Transesophageal Echocardiography

What is a Transesophageal Echocardiogram (TEE)?

A transesophageal Echocardiogram (TEE) is a test that uses sound waves to create high-quality moving pictures of the heart and its blood vessels. TEE involves a flexible tube (probe) with a transducer at its tip. Your physician will guide the probe down your throat and into your esophagus (the passage leading from your mouth to your stomach). This approach allows your doctor to get more detailed pictures of your heart because the esophagus is directly behind the heart.
TEE can also help doctors diagnose heart and blood vessel diseases and conditions in adults and children. Doctors may use TEE in addition to transthoracic echocardiography (TTE) if the TTE pictures do not provide enough information.

Why is this test performed?

TEE provides high-quality moving pictures of your heart and blood vessels. These pictures help doctors detect and treat heart and blood vessel diseases and conditions.
TEE creates pictures form inside the esophagus, which allows for closeup images of the heart. TEE offers different views and my provide more detailed images than transthoracic echocardiography (TTE).
TEE can help diagnose and assess heart and blood vessel diseases and conditions in adults and children, including:
-Coronary heart disease
-Congenital heart disease
-Heart attack
-Aortic Aneurysm
-Heart valve disease
-Injury to the heart or aorta (main artery that carries oxygen-rich blood from your heart to your body)
TEE may also be used to prepare for surgery or assess a patient's status during or after surgery.

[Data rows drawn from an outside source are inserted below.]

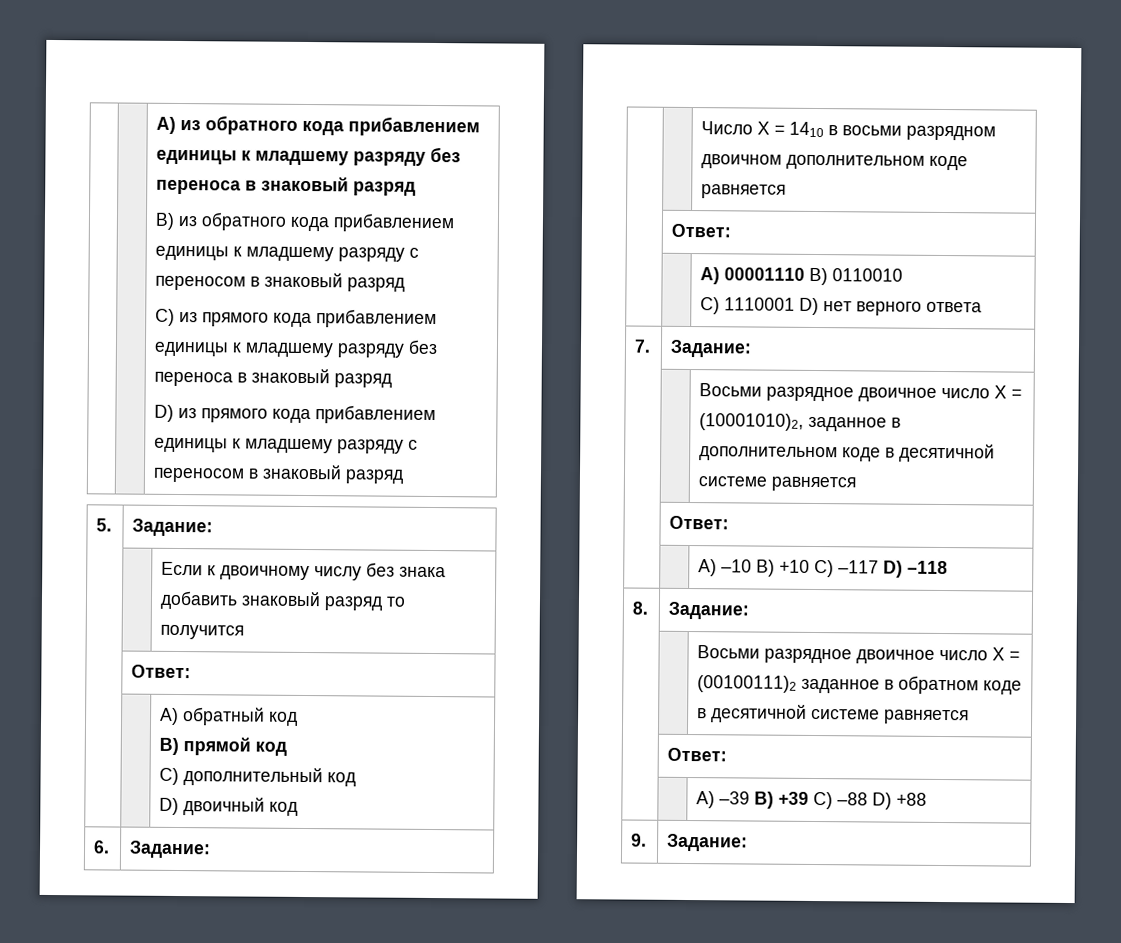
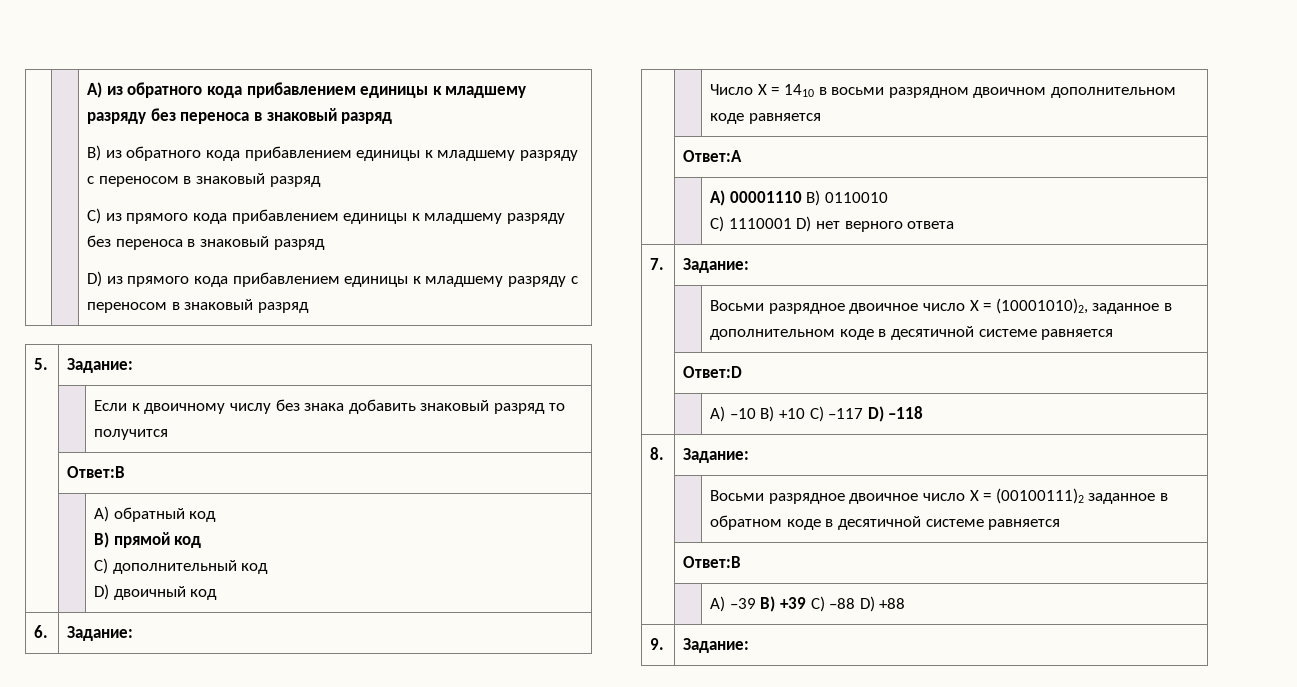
  | | Если к двоичному числу без знака добавить знаковый разряд то получится
- | Ответ:
+ | Ответ:B
  | | Число Х = 1410 в восьми разрядном двоичном дополнительном коде равняется
- | Ответ:
+ | Ответ:A
  | | Восьми разрядное двоичное число Х = (10001010)2, заданное в дополнительном коде в десятичной системе равняется
- | Ответ:
+ | Ответ:D
  | | Восьми разрядное двоичное число Х = (00100111)2 заданное в обратном коде в десятичной системе равняется
- | Ответ:
+ | Ответ:B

How is this test performed?

During TEE, your doctor will use a probe with a transducer at its tip. The transducer sends sound waves (ultrasound) to the heart. The back of your mouth will be numbed with gel or spray before the probe is put down your throat. You may feel some discomfort as the probe is guided into your esophagus.
Adults who have TEE may get medicine to help them relax during the test. The medicine will be injected into a vein.
Your doctor will insert the probe into your mouth. He or she will then gently guide it down your throat into your esophagus. Your esophagus lies directly behind your heart. Your blood pressure, blood oxygen level, and other vital signs will be checked during the test. You may be given oxygen through a tube in your nose.
TEE takes less than an hour. However, if you received medicine to help you relax, you might be watched for a few hours after the test for side effects from the medicine.

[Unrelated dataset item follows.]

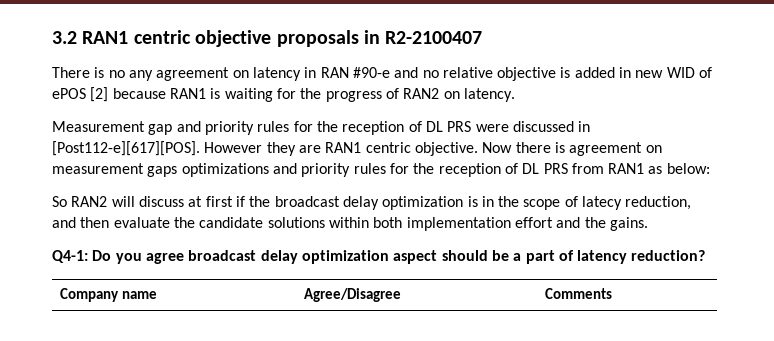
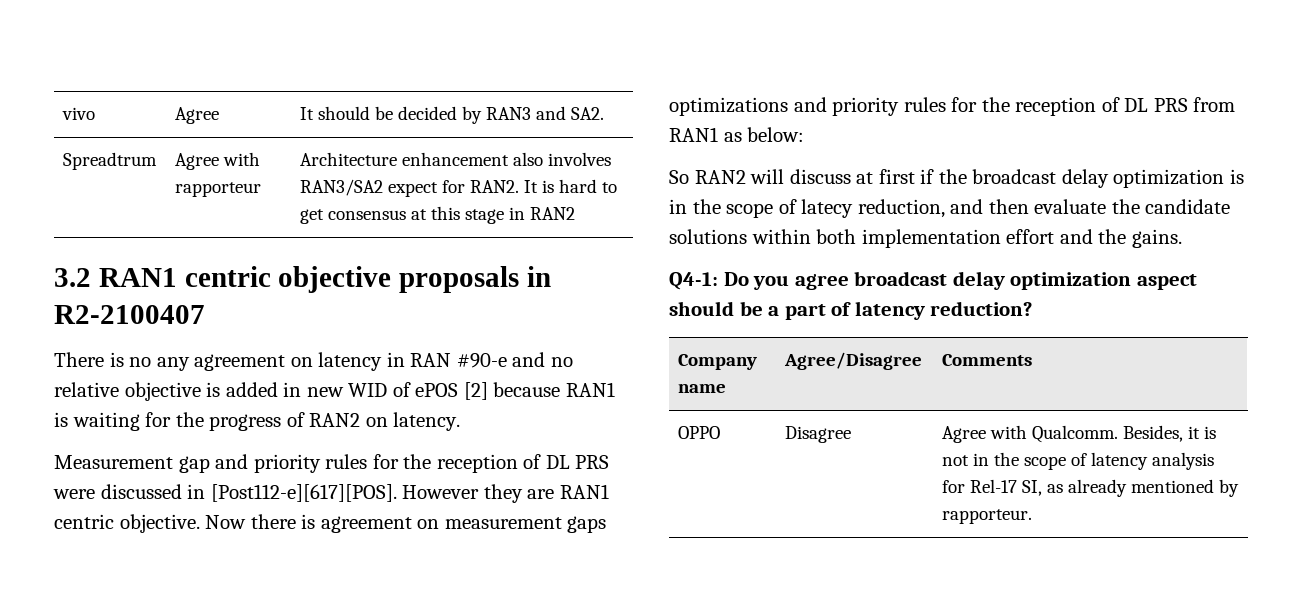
+ vivo | Agree | It should be decided by RAN3 and SA2.
+ Spreadtrum | Agree with rapporteur | Architecture enhancement also involves RAN3/SA2 expect for RAN2. It is hard to get consensus at this stage in RAN2
+ OPPO | Disagree | Agree with Qualcomm. Besides, it is not in the scope of latency analysis for Rel-17 SI, as already mentioned by rapporteur.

How do I prepare for this test?

TEE is regularly done in a hospital setting. You usually will need to fast (not eat or drink) for several hours prior to the test.
You should let your doctor know if you take any blood-thinning medications, have difficulty swallowing, or are allergic to any medicines. If you wear dentures or oral prostheses, you will need to remove them before the test.
In the case that you receive medication to relax prior to the test, you will need to arrange for a ride home after the test.

Are there risks associated with a TEE?

There is some risk associated with the TEE test because TEE is an invasive procedure. Talk with your health care provider about risks associated with this test.